■ What needs to be done
Below is a listing. Output every line of it exactly.

===== Entries supplied =====

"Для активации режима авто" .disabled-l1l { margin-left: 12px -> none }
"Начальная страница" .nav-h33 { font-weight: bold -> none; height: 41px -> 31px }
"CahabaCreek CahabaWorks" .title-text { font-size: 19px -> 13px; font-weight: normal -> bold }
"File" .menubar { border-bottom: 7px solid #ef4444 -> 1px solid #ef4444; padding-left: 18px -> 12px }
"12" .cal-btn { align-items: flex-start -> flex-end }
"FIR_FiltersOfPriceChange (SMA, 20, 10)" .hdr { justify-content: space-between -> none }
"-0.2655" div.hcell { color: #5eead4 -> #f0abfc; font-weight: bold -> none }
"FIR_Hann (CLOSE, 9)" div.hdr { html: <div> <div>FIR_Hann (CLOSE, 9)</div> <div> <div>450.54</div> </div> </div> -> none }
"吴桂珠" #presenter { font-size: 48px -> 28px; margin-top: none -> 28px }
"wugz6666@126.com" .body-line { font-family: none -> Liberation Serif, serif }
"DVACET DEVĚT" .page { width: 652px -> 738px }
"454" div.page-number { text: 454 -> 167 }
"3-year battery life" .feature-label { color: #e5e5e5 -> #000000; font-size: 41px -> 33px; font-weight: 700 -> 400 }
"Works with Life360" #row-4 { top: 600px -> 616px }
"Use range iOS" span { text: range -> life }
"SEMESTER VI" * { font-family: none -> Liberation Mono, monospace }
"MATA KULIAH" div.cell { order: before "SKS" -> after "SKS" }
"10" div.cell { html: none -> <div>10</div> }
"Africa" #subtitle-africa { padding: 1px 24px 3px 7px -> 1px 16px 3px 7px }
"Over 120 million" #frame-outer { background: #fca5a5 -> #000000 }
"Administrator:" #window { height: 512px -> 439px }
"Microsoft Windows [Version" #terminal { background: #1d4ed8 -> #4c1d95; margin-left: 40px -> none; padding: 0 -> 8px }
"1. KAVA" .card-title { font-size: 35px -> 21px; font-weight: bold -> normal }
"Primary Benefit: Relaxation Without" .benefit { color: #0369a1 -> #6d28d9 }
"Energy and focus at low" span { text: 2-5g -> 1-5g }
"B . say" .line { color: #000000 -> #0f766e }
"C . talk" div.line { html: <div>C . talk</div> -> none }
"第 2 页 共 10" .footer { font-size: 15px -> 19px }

=====

■ Output for this task
"Для активации режима авто" .disabled-l1l { margin-left: 12px -> none }
"Начальная страница" .nav-h33 { font-weight: bold -> none; height: 41px -> 31px }
"CahabaCreek CahabaWorks" .title-text { font-size: 19px -> 13px; font-weight: normal -> bold }
"File" .menubar { border-bottom: 7px solid #ef4444 -> 1px solid #ef4444; padding-left: 18px -> 12px }
"12" .cal-btn { align-items: flex-start -> flex-end }
"FIR_FiltersOfPriceChange (SMA, 20, 10)" .hdr { justify-content: space-between -> none }
"-0.2655" div.hcell { color: #5eead4 -> #f0abfc; font-weight: bold -> none }
"FIR_Hann (CLOSE, 9)" div.hdr { html: <div> <div>FIR_Hann (CLOSE, 9)</div> <div> <div>450.54</div> </div> </div> -> none }
"吴桂珠" #presenter { font-size: 48px -> 28px; margin-top: none -> 28px }
"wugz6666@126.com" .body-line { font-family: none -> Liberation Serif, serif }
"DVACET DEVĚT" .page { width: 652px -> 738px }
"454" div.page-number { text: 454 -> 167 }
"3-year battery life" .feature-label { color: #e5e5e5 -> #000000; font-size: 41px -> 33px; font-weight: 700 -> 400 }
"Works with Life360" #row-4 { top: 600px -> 616px }
"Use range iOS" span { text: range -> life }
"SEMESTER VI" * { font-family: none -> Liberation Mono, monospace }
"MATA KULIAH" div.cell { order: before "SKS" -> after "SKS" }
"10" div.cell { html: none -> <div>10</div> }
"Africa" #subtitle-africa { padding: 1px 24px 3px 7px -> 1px 16px 3px 7px }
"Over 120 million" #frame-outer { background: #fca5a5 -> #000000 }
"Administrator:" #window { height: 512px -> 439px }
"Microsoft Windows [Version" #terminal { background: #1d4ed8 -> #4c1d95; margin-left: 40px -> none; padding: 0 -> 8px }
"1. KAVA" .card-title { font-size: 35px -> 21px; font-weight: bold -> normal }
"Primary Benefit: Relaxation Without" .benefit { color: #0369a1 -> #6d28d9 }
"Energy and focus at low" span { text: 2-5g -> 1-5g }
"B . say" .line { color: #000000 -> #0f766e }
"C . talk" div.line { html: <div>C . talk</div> -> none }
"第 2 页 共 10" .footer { font-size: 15px -> 19px }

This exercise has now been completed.